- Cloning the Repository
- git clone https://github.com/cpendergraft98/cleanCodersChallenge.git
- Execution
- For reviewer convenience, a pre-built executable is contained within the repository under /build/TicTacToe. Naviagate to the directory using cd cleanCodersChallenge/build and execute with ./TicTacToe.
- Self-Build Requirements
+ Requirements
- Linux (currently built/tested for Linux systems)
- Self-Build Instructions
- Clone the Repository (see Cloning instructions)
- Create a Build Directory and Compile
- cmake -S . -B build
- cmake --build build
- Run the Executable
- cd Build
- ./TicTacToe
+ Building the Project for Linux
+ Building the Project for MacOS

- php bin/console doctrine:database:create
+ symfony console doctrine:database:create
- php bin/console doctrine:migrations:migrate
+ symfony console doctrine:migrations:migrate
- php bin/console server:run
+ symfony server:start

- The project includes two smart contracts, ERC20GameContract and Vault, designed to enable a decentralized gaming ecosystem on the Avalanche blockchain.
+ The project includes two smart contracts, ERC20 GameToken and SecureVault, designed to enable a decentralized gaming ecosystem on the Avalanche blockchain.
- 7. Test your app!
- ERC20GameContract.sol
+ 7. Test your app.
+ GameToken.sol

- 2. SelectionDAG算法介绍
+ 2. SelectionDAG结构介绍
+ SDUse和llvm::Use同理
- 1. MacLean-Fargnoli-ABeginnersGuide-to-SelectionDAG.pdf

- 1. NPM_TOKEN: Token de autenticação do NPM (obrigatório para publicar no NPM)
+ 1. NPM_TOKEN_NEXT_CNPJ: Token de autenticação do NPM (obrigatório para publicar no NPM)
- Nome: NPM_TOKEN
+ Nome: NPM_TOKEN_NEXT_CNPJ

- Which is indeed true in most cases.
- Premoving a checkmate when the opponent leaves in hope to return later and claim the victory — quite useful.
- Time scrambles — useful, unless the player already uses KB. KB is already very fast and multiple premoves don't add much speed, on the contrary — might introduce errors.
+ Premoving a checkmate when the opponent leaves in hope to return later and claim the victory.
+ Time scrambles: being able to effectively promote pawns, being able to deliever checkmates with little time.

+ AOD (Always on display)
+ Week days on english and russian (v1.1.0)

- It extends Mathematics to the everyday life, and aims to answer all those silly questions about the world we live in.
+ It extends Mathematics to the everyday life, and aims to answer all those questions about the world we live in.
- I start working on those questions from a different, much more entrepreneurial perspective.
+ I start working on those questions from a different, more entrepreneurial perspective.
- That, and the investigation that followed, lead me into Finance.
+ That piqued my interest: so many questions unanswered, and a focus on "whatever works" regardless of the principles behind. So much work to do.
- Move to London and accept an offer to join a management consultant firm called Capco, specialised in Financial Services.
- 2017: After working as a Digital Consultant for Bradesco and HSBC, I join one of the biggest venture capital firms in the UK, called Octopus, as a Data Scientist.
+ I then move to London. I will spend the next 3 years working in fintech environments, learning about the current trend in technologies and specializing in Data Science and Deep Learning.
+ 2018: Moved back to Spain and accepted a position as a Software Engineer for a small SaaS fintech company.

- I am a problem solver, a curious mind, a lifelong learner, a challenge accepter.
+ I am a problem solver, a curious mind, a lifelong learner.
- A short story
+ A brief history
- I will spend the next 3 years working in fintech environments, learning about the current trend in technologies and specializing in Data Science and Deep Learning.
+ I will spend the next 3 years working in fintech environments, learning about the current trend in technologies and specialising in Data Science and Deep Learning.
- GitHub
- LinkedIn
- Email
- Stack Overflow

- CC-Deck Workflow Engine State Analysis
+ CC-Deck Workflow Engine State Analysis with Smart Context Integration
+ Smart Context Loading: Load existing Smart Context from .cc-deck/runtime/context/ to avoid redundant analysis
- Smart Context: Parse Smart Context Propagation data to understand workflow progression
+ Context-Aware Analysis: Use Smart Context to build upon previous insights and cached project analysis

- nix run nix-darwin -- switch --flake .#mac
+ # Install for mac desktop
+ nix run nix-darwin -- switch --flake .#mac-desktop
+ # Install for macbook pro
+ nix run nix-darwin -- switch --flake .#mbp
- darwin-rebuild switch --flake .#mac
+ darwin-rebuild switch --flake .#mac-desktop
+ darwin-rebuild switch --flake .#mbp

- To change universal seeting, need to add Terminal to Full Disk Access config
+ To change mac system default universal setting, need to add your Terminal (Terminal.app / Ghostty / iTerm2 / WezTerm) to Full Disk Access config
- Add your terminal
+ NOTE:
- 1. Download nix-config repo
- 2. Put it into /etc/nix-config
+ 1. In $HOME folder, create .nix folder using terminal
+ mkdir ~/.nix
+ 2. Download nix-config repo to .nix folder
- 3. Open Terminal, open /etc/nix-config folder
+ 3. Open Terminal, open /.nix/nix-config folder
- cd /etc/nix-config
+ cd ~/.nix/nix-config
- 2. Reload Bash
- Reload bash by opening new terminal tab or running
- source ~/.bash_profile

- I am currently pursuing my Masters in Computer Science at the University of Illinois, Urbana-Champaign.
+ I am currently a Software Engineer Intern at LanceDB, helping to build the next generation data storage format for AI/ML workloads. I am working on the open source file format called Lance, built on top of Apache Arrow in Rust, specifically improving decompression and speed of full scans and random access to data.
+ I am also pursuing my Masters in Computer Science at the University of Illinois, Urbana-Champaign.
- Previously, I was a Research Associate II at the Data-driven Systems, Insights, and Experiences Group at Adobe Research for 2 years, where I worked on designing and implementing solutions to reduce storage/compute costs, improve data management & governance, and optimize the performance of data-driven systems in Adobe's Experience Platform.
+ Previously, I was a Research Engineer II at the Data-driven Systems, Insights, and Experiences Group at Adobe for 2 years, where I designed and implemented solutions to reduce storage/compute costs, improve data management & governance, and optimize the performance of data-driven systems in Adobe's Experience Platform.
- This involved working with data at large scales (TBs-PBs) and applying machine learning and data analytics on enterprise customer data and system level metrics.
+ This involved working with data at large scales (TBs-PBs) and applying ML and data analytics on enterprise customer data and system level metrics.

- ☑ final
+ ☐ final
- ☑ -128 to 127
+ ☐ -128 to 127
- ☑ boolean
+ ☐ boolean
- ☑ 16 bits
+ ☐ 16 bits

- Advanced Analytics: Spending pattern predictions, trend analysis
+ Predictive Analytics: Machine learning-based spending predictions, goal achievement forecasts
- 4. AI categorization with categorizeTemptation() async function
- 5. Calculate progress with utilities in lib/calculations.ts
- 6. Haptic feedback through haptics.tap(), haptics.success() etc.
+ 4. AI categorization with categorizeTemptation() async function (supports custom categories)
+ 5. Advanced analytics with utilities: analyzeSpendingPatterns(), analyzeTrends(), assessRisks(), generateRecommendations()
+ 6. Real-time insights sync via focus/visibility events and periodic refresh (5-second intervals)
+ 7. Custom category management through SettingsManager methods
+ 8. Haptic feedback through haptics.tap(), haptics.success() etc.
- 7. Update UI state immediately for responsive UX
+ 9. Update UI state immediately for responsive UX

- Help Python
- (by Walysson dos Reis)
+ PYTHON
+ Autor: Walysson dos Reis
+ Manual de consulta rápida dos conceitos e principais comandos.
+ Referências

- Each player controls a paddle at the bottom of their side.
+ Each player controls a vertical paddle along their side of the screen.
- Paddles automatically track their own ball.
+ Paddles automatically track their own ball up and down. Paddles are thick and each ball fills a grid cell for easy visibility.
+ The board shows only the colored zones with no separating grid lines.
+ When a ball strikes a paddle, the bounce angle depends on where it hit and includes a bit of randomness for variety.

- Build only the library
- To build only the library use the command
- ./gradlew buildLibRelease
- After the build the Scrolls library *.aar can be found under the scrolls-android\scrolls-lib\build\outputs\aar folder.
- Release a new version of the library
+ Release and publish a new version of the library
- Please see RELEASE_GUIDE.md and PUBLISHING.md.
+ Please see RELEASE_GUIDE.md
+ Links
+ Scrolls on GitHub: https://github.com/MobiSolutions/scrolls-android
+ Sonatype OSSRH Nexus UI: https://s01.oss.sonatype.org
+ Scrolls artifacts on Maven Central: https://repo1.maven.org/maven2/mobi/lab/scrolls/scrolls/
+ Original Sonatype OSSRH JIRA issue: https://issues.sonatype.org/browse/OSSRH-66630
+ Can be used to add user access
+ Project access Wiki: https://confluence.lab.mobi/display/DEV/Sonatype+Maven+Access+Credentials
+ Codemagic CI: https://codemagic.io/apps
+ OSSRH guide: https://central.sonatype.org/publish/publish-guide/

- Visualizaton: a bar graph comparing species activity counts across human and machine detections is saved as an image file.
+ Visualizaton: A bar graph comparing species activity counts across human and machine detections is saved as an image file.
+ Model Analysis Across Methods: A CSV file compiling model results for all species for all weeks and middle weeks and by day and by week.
---*---
**WHAT TO DO**.
Scan the records above and tell how many lines include the word "predictions"; the number is all that should be written.

**RESPONSE BOX**.
2